[Stored records]
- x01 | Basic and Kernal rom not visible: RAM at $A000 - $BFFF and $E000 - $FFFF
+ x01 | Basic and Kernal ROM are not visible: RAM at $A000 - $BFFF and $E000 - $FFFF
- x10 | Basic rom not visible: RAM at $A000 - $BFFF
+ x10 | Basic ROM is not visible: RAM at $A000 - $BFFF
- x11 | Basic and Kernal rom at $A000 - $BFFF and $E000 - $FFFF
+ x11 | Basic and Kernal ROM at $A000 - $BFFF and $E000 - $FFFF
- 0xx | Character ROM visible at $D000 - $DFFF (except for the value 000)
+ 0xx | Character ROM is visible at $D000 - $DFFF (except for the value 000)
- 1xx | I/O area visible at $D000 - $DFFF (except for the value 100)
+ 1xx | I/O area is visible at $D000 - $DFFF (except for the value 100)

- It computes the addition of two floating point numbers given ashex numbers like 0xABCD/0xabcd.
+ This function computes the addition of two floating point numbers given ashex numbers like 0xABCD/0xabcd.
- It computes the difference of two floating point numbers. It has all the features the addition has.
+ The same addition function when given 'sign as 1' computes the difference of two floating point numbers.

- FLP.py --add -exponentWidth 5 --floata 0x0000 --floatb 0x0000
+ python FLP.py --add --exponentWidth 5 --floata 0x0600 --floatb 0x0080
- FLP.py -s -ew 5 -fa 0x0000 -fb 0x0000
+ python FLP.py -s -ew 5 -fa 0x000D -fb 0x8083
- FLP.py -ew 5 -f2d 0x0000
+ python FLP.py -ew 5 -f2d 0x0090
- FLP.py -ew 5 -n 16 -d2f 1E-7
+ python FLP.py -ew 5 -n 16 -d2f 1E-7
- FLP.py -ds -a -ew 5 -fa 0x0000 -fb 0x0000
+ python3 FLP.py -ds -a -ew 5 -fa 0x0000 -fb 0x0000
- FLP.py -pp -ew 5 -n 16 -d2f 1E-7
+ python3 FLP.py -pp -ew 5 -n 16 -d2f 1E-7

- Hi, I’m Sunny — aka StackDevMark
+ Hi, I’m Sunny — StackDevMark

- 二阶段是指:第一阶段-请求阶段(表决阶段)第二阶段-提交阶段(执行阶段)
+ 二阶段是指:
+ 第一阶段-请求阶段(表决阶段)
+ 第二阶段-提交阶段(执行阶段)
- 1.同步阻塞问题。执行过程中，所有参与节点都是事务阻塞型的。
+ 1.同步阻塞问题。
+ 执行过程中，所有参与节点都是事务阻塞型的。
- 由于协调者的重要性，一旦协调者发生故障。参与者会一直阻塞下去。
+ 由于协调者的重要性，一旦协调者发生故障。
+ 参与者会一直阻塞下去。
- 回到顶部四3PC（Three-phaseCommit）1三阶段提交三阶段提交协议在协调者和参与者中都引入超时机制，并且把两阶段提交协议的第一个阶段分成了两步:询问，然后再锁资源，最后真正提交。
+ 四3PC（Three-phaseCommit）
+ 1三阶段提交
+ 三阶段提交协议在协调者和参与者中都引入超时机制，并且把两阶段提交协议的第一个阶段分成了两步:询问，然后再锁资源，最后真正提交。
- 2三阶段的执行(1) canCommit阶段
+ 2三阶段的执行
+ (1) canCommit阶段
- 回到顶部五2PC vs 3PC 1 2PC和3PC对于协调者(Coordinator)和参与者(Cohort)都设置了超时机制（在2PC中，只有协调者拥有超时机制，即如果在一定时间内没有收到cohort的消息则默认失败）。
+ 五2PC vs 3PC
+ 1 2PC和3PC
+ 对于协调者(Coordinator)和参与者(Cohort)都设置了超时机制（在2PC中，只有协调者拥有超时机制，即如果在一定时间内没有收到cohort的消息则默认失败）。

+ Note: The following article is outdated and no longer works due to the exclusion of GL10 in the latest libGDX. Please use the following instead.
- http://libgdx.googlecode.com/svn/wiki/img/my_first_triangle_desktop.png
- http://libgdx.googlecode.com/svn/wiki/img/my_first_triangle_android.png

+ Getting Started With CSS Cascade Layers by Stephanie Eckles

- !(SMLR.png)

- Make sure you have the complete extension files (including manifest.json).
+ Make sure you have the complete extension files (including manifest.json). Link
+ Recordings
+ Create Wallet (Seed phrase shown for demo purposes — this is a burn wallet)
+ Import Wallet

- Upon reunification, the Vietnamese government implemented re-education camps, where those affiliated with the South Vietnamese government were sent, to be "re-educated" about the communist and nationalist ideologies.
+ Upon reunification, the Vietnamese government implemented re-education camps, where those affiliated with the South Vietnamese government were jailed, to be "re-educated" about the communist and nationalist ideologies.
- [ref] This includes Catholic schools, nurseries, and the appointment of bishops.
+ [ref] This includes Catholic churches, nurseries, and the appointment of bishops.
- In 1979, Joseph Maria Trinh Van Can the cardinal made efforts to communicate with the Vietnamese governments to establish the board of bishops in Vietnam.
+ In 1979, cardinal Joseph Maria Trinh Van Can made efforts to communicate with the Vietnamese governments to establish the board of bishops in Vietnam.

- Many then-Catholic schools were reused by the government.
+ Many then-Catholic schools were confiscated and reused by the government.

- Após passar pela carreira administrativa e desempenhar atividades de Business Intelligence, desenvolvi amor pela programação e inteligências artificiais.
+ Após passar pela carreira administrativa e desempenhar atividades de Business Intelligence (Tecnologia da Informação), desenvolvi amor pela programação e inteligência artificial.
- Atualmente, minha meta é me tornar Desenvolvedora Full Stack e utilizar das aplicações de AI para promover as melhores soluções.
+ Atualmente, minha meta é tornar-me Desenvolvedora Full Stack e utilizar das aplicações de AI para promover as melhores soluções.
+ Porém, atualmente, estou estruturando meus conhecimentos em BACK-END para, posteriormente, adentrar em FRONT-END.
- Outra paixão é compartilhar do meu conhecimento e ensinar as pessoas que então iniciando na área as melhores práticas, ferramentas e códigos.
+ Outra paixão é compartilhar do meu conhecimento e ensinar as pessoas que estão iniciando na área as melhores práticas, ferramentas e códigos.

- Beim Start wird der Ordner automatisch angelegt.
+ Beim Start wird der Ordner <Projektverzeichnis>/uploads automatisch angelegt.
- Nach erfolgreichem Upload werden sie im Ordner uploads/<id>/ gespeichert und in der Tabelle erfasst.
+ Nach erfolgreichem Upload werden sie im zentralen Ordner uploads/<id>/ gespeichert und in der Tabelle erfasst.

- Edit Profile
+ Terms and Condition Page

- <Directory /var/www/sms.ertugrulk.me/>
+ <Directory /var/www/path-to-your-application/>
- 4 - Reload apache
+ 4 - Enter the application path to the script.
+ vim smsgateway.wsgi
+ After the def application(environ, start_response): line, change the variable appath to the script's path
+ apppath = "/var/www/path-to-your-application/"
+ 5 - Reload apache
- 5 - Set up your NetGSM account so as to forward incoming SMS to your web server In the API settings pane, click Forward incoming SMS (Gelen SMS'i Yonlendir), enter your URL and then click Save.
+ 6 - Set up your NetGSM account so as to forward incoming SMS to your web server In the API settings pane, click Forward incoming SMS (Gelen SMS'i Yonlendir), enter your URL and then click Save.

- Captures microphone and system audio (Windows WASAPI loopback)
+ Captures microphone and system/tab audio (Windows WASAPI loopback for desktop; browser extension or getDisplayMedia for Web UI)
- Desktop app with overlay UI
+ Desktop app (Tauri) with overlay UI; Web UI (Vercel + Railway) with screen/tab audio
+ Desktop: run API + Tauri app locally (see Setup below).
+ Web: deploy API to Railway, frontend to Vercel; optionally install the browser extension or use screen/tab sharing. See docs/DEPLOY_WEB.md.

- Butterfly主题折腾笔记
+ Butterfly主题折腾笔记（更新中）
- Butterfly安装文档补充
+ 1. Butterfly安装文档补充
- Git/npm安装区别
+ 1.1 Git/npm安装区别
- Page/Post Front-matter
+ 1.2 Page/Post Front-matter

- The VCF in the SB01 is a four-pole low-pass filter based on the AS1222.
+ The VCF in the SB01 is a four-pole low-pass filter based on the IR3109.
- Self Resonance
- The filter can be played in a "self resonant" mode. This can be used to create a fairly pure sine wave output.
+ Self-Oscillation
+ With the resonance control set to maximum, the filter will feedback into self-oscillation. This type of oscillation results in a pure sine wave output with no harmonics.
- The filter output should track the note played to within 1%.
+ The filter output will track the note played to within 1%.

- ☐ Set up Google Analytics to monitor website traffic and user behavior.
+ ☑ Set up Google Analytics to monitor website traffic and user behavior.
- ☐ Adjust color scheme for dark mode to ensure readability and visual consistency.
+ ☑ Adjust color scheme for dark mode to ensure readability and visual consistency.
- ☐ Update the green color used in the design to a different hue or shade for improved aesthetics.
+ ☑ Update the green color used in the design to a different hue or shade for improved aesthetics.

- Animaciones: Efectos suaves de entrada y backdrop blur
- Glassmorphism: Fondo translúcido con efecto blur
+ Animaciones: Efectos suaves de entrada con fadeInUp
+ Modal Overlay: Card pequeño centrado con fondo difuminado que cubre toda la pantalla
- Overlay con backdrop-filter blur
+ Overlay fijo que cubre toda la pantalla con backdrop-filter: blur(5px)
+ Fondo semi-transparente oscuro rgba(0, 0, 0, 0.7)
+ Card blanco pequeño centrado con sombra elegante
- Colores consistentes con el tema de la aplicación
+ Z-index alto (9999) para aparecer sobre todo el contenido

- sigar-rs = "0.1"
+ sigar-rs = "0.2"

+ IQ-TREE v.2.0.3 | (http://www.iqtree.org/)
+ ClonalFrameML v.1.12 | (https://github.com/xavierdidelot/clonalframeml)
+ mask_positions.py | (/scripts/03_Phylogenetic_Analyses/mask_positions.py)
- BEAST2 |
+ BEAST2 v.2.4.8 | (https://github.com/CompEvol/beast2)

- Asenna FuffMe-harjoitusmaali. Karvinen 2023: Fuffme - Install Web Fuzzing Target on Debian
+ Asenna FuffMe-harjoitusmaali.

> [Required action]
Would you please filter the lines above and copy every one that includes "soluções"?

> [Answer]
- Atualmente, minha meta é me tornar Desenvolvedora Full Stack e utilizar das aplicações de AI para promover as melhores soluções.
+ Atualmente, minha meta é tornar-me Desenvolvedora Full Stack e utilizar das aplicações de AI para promover as melhores soluções.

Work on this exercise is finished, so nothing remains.